(Records for processing Opens)

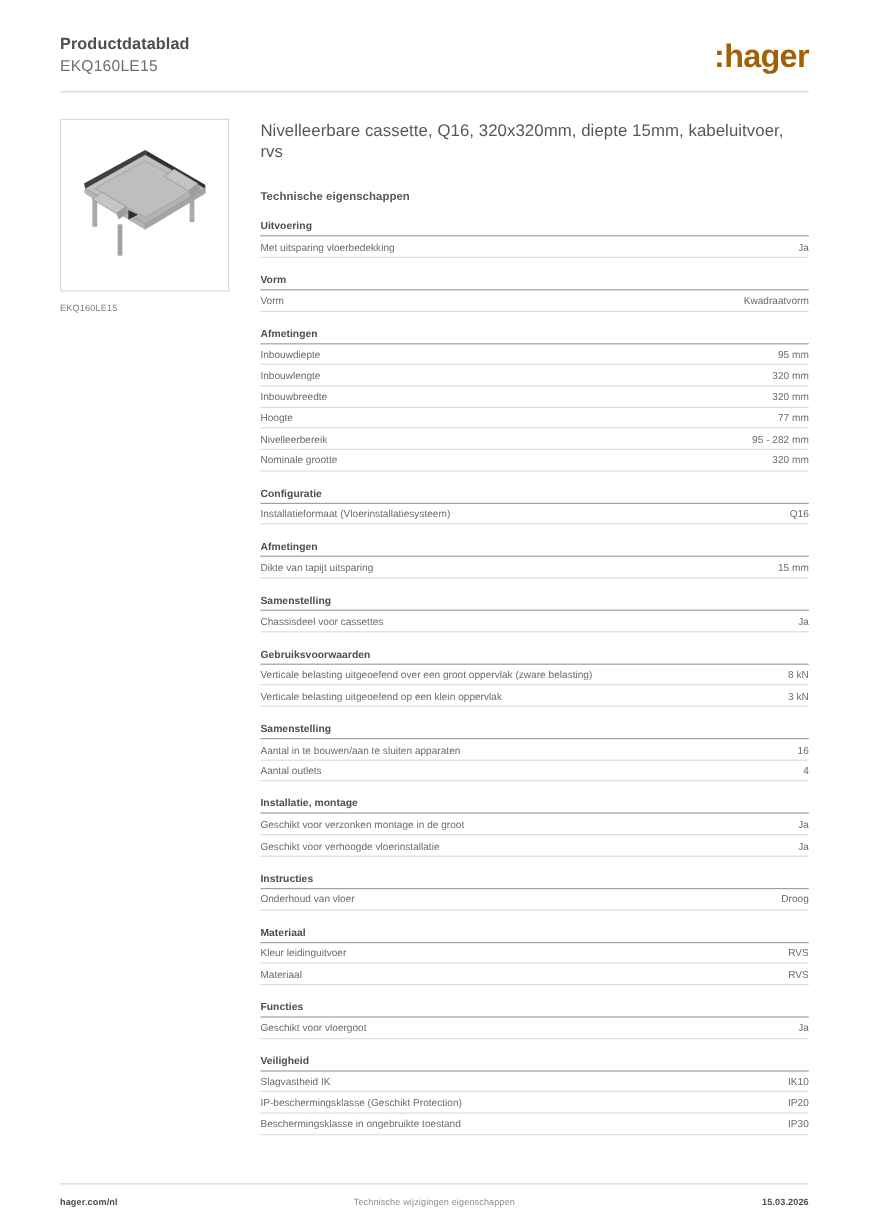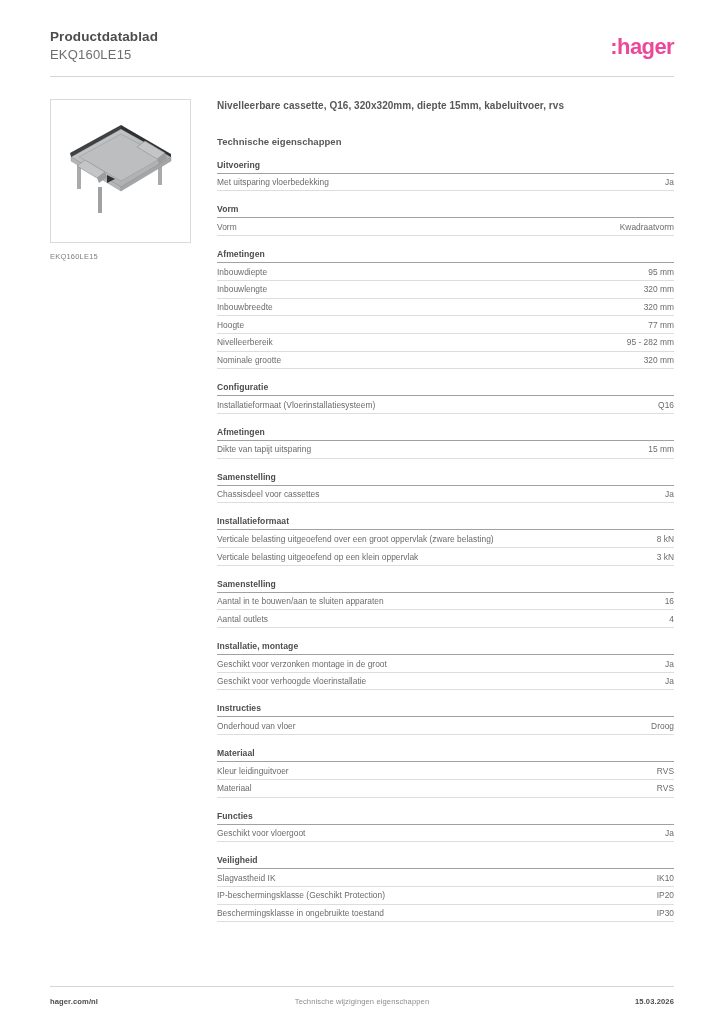--- a/index.html
+++ b/index.html
@@ -37,23 +37,23 @@
     letter-spacing: 0.1px;
   }
   .doc-ref {
     font-size: 13px;
     font-weight: normal;
     color: #6d6e70;
     line-height: 1.35;
     letter-spacing: 0.2px;
   }
   .logo {
-    font-size: 22px;
-    font-weight: bold;
-    color: #ec4899;
+    font-size: 27px;
+    font-weight: bold;
+    color: #a16207;
     letter-spacing: -0.6px;
     line-height: 1;
     padding-top: 3px;
   }
   .header-rule {
     margin-top: 12px;
     border-top: 1px solid #d4d5d6;
   }
 
   
@@ -84,22 +84,22 @@
   }
   .img-caption {
     margin-top: 9px;
     font-size: 7.5px;
     color: #7d7e80;
     letter-spacing: 0.2px;
   }
 
   
   .product-name {
-    font-size: 10px;
-    font-weight: bold;
+    font-size: 14px;
+    font-weight: normal;
     color: #58585a;
     letter-spacing: 0.05px;
     line-height: 1.3;
   }
   .tech-title {
     margin-top: 24px;
     font-size: 9.5px;
     font-weight: bold;
     color: #58585a;
     letter-spacing: 0.05px;
@@ -287,21 +287,21 @@
             </div>
           </div>
           <div class="section">
             <div class="section-head">Samenstelling</div>
             <div class="row">
               <div class="label">Chassisdeel voor cassettes</div>
               <div class="value">Ja</div>
             </div>
           </div>
           <div class="section">
-            <div class="section-head">Installatieformaat</div>
+            <div class="section-head">Gebruiksvoorwaarden</div>
             <div class="row">
               <div class="label">Verticale belasting uitgeoefend over een groot oppervlak (zware belasting)</div>
               <div class="value">8 kN</div>
             </div>
             <div class="row">
               <div class="label">Verticale belasting uitgeoefend op een klein oppervlak</div>
               <div class="value">3 kN</div>
             </div>
           </div>
           <div class="section">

(Records for processing Closes)

• Action item: Find the word "Verticale" in the data and copy out each line where it turns up.

• Reply:
               <div class="label">Verticale belasting uitgeoefend over een groot oppervlak (zware belasting)</div>
               <div class="label">Verticale belasting uitgeoefend op een klein oppervlak</div>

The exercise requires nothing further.